Jan 15, 2018 09:46AM ● Published by Jeanne Fratello

A homeless man named Artie was a familiar face to many who visited Fry's Electronics at the Manhattan Village Mall. Following his passing last week, a group of community members have organized a vigil in his memory.

The vigil will be held on Friday, January 19, at 6:30 p.m., at the end of the bark trail at the Sepulveda overpass behind Fry's.

Organizer Ed Balazs, a Manhattan Beach resident, said that the event would begin with a small prayer from the Rev. William L. Hurst, to be followed by memories or thoughts to be shared by community members who come to pay their respects.

"Our real motivation hasn't been about how many people show up, but more about making sure he is remembered and gets a proper goodbye," said Balazs.

Not much is known about Artie or his background, but those who would stop and chat with him knew that religion was an important part of his life.

"
We know he spent most of his time listening to music, reading the Bible and noting Bible verse numbers in many journals," said Balazs. "Thus, we just didn't think it would be fair for him to not have prayers said for him by a member of the clergy. In turn, we saw the response to my post on NextDoor.com - which was overwhelming compared to what was expected - and wanted to give others a chance to participate in this goodbye to Artie with us."

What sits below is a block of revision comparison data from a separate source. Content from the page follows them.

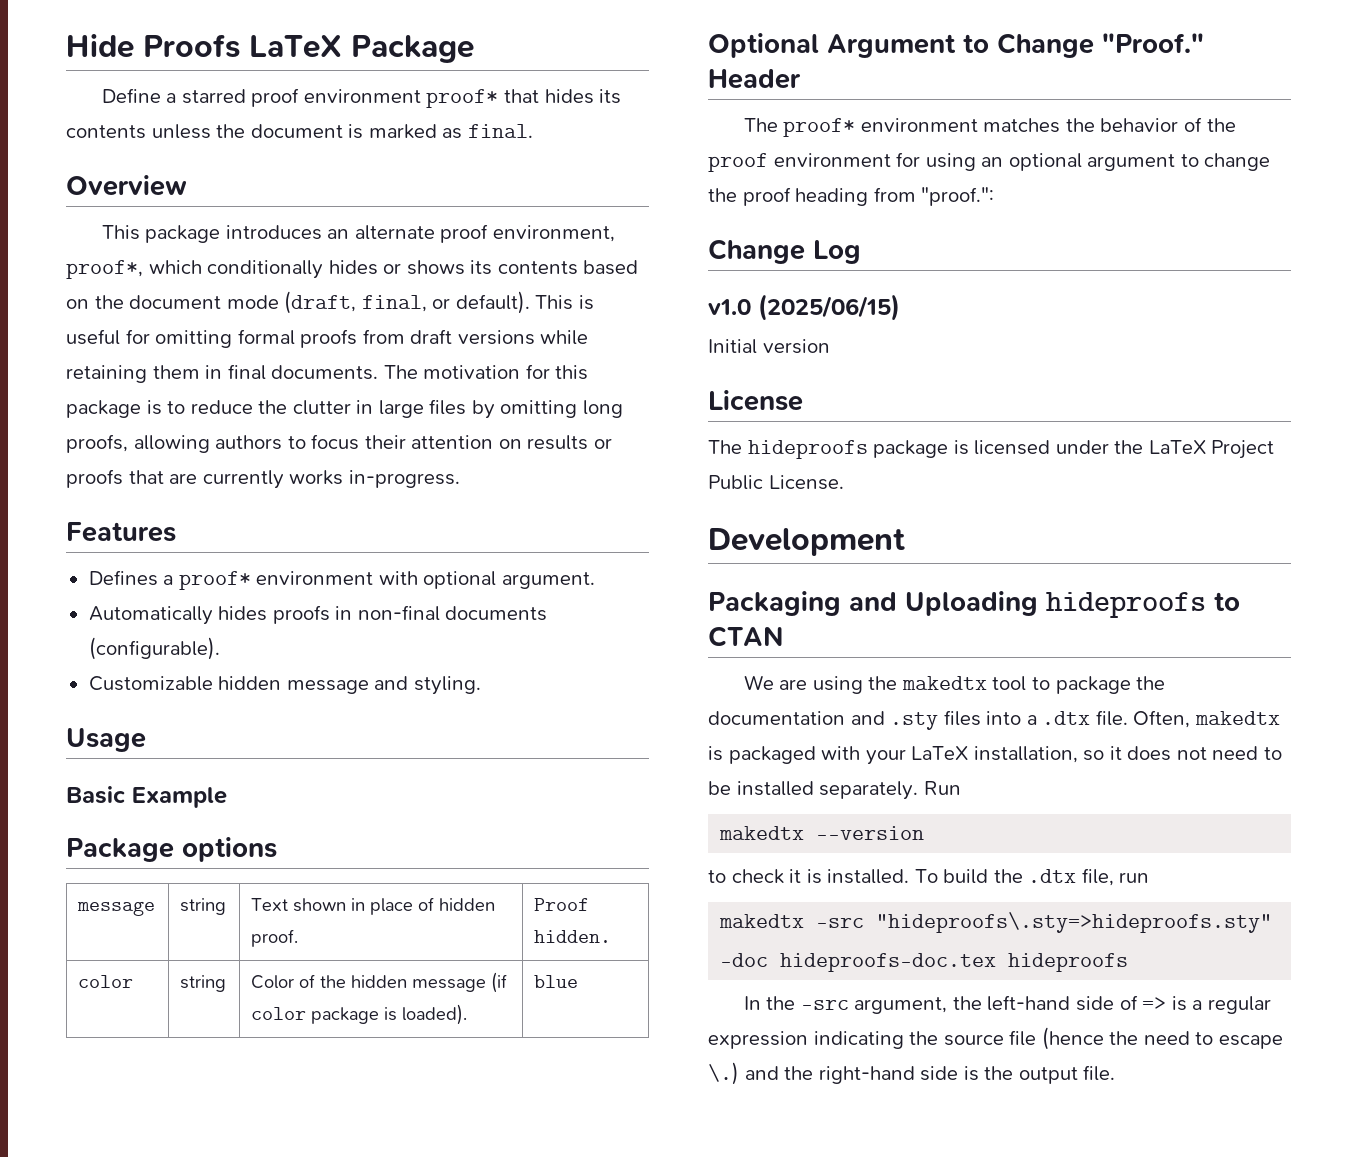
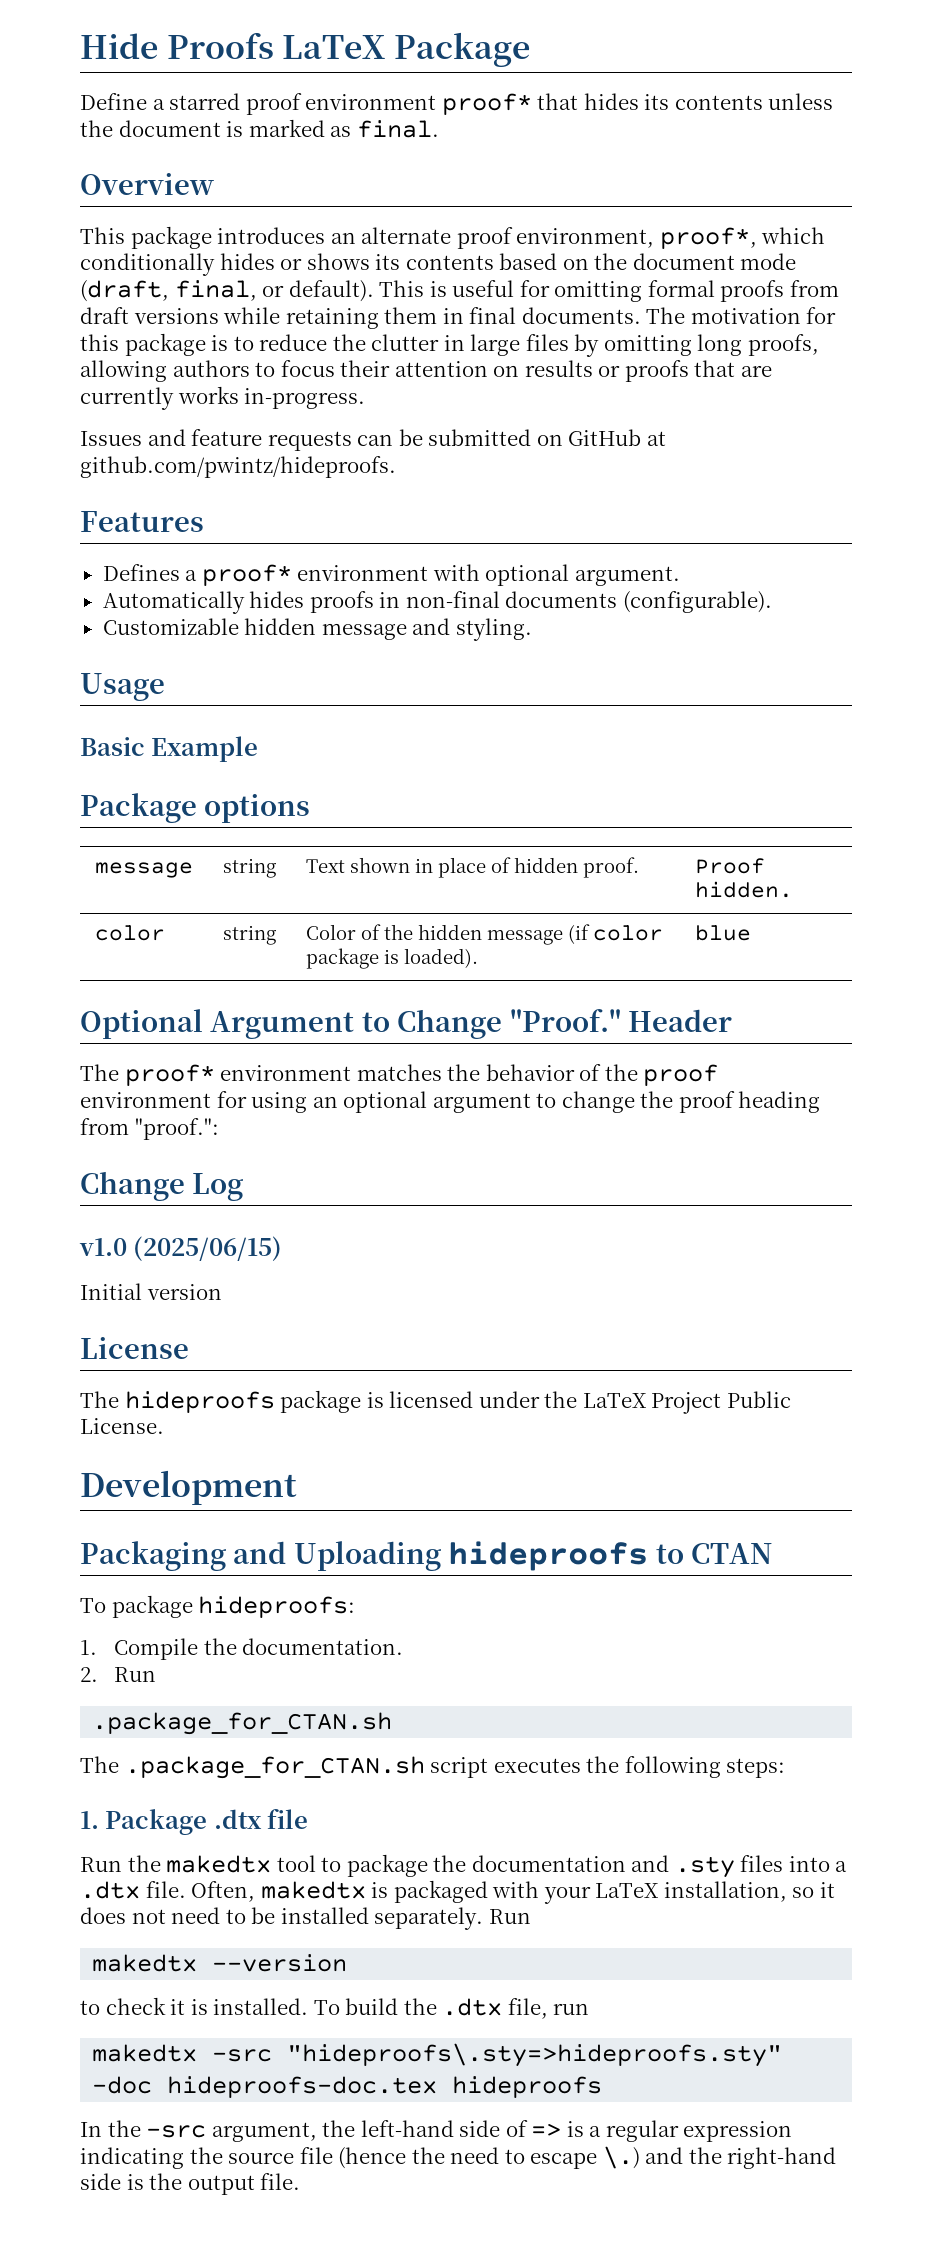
+ Issues and feature requests can be submitted on GitHub at github.com/pwintz/hideproofs.
- We are using the makedtx tool to package the documentation and .sty files into a .dtx file.
+ To package hideproofs:
+ 1. Compile the documentation.
+ 2. Run
+ .package_for_CTAN.sh
+ The .package_for_CTAN.sh script executes the following steps:
+ 1. Package .dtx file
+ Run the makedtx tool to package the documentation and .sty files into a .dtx file.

After word spread about the memorial, several people who remember Artie stepped up and volunteered to bring candles and food. Balasz added that his family would also bring coffee, water, and Monster energy drinks ("Artie loved Monster energy drinks").

Balazs said that his family came to know Artie three years ago when Balazs's then 8-year-old son was worried about him and wanted to bring him pizza. Over the years, the Balazs family brought him food, shoes, a blanket, batteries for his Walkman-style radio, and more.

Balazs estimated that Artie was in his 20s or 30s, and though he is believed to have suffered from diabetes, "he didn't want to live in a shelter and was happy in his world."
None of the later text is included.